__HOW TO COMPLETE THIS TASK__:
Exact reproduction of all the entries is required, without any of their pictures.

__RECORDS SHOWN__:

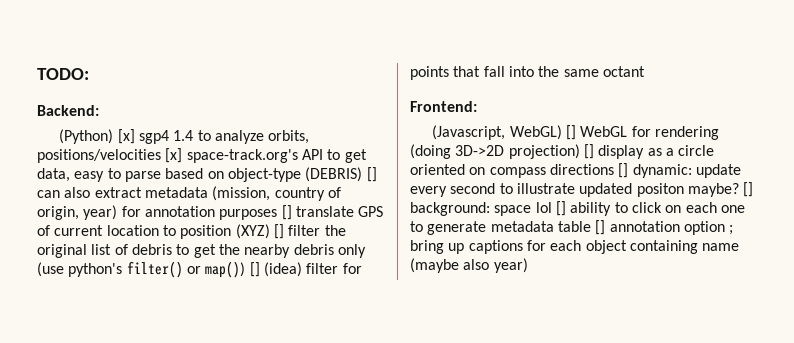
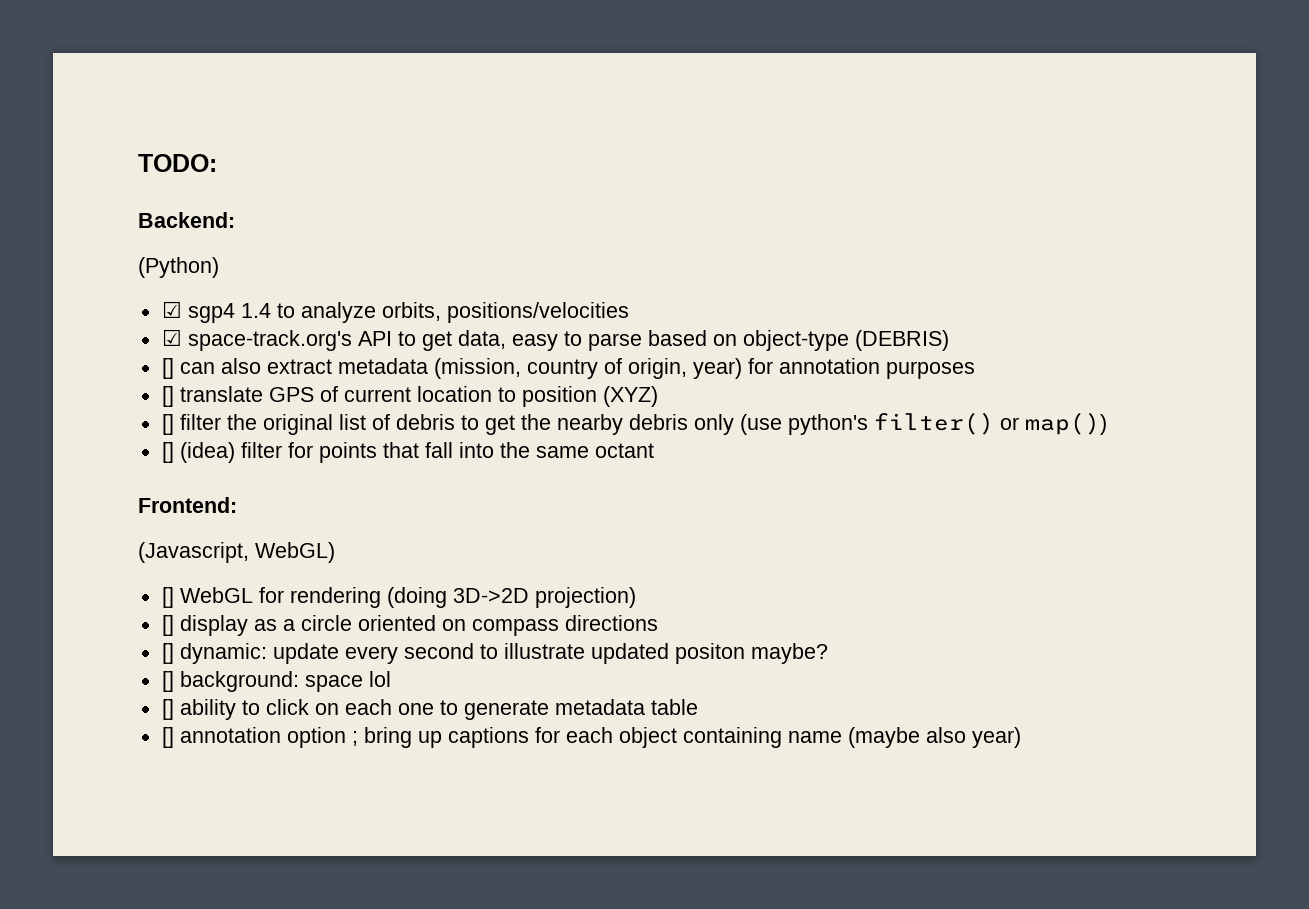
[117,129,135,144] [x] -> [161,301,182,318] // ☑
[165,148,183,163] [x] -> [161,329,182,346] // ☑
(363, 174) none -> (949, 340) //
(278, 214) none -> (975, 370) //
(270, 231) none -> (658, 396) //
(246, 269) none -> (1107, 423) //
(562, 132) none -> (335, 552) //
(580, 151) none -> (636, 597) //
(614, 169) none -> (658, 623) //
(739, 190) none -> (828, 653) //
(552, 207) none -> (391, 679) //
(591, 226) none -> (698, 707) //

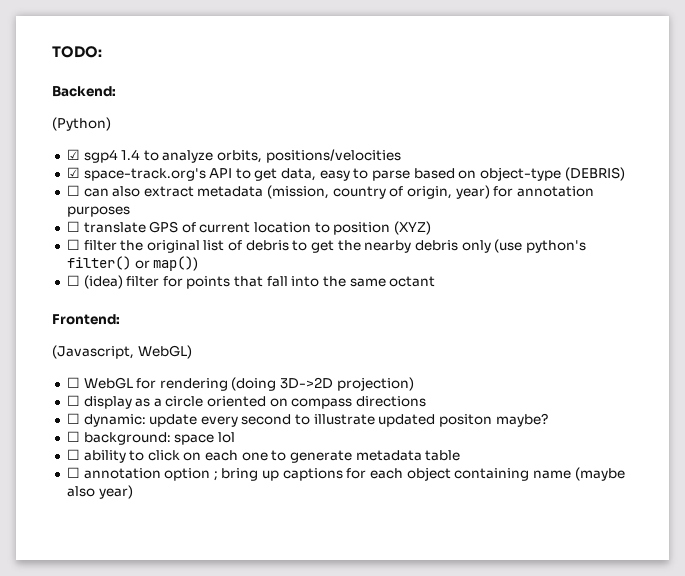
[161,358,174,379] [] -> [66,185,80,196] ☐
[161,386,174,407] [] -> [66,221,80,232] ☐
[161,414,174,435] [] -> [66,239,80,250] ☐
[161,442,174,463] [] -> [66,275,80,286] ☐
[161,587,174,608] [] -> [66,377,80,388] ☐
[161,615,174,636] [] -> [66,395,80,406] ☐
[161,643,174,664] [] -> [66,413,80,424] ☐
[161,671,174,692] [] -> [66,431,80,442] ☐
[161,699,174,720] [] -> [66,449,80,460] ☐
[161,727,174,748] [] -> [66,467,80,478] ☐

__COMPLETED EXERCISE__:
[117,129,135,144] [x] -> [161,301,182,318] // ☑
[165,148,183,163] [x] -> [161,329,182,346] // ☑
(363, 174) none -> (949, 340) //
(278, 214) none -> (975, 370) //
(270, 231) none -> (658, 396) //
(246, 269) none -> (1107, 423) //
(562, 132) none -> (335, 552) //
(580, 151) none -> (636, 597) //
(614, 169) none -> (658, 623) //
(739, 190) none -> (828, 653) //
(552, 207) none -> (391, 679) //
(591, 226) none -> (698, 707) //

[161,358,174,379] [] -> [66,185,80,196] ☐
[161,386,174,407] [] -> [66,221,80,232] ☐
[161,414,174,435] [] -> [66,239,80,250] ☐
[161,442,174,463] [] -> [66,275,80,286] ☐
[161,587,174,608] [] -> [66,377,80,388] ☐
[161,615,174,636] [] -> [66,395,80,406] ☐
[161,643,174,664] [] -> [66,413,80,424] ☐
[161,671,174,692] [] -> [66,431,80,442] ☐
[161,699,174,720] [] -> [66,449,80,460] ☐
[161,727,174,748] [] -> [66,467,80,478] ☐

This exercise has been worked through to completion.